■ Information
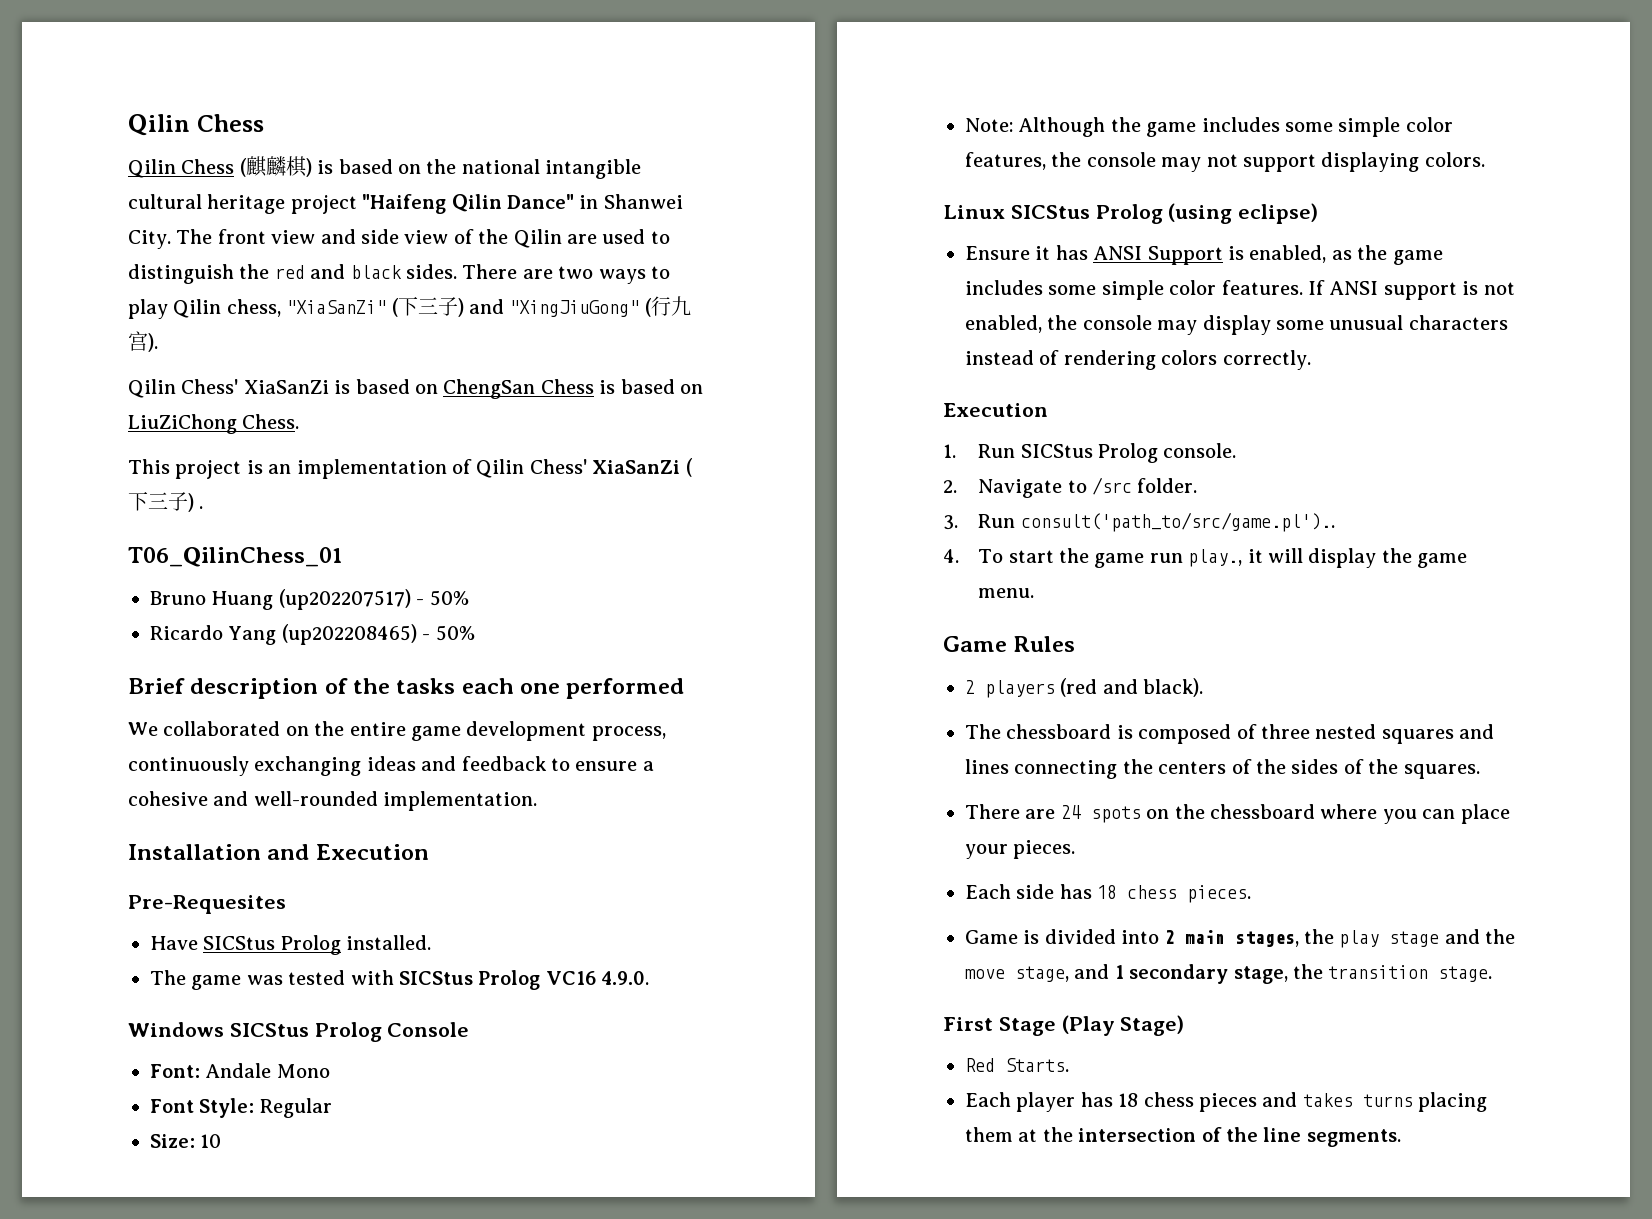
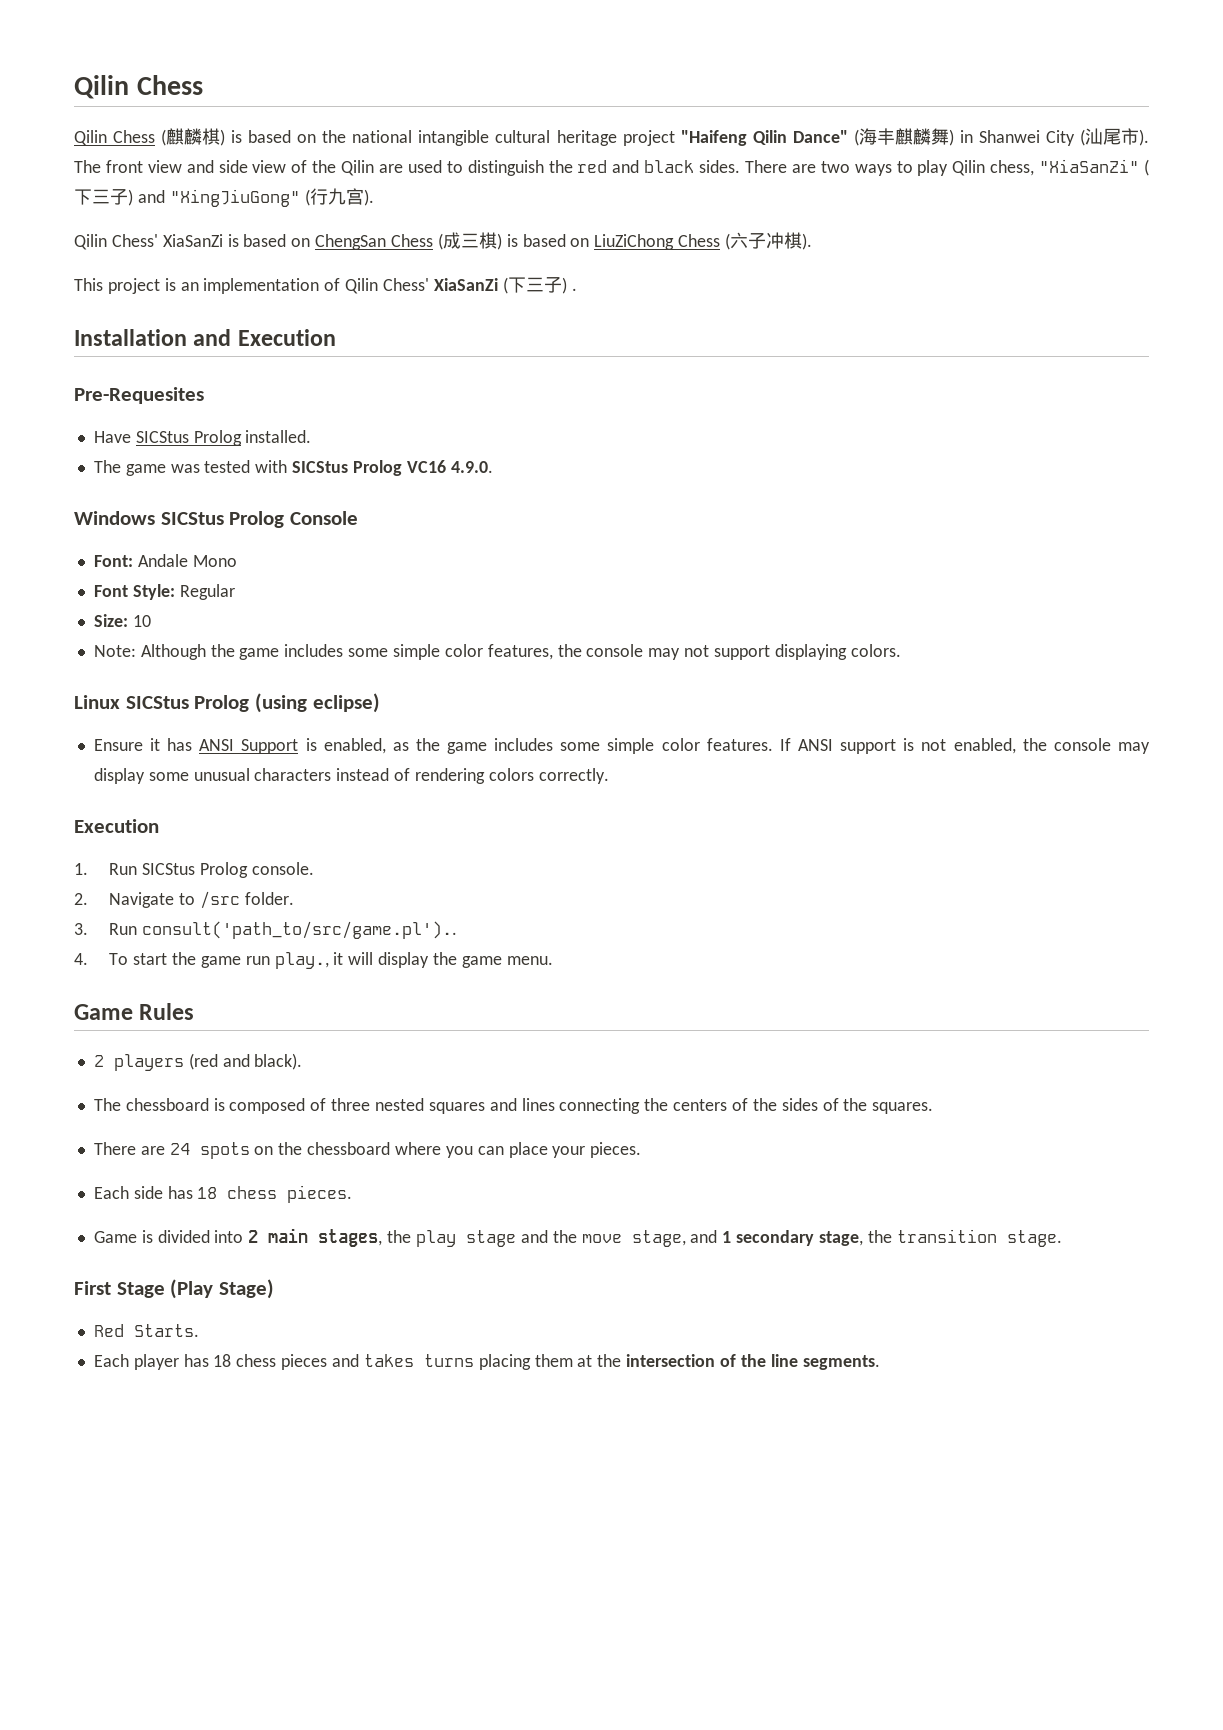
- Qilin Chess (麒麟棋) is based on the national intangible cultural heritage project "Haifeng Qilin Dance" in Shanwei City.
+ Qilin Chess (麒麟棋) is based on the national intangible cultural heritage project "Haifeng Qilin Dance" (海丰麒麟舞) in Shanwei City (汕尾市).
- Qilin Chess' XiaSanZi is based on ChengSan Chess is based on LiuZiChong Chess.
+ Qilin Chess' XiaSanZi is based on ChengSan Chess (成三棋) is based on LiuZiChong Chess (六子冲棋).
- T06_QilinChess_01
- Bruno Huang (up202207517) - 50%
- Ricardo Yang (up202208465) - 50%
- Brief description of the tasks each one performed
- We collaborated on the entire game development process, continuously exchanging ideas and feedback to ensure a cohesive and well-rounded implementation.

■ What to do
Your answer should be a single number: the count of lines in the entries that hold the string "Haifeng".

■ Solved problem
2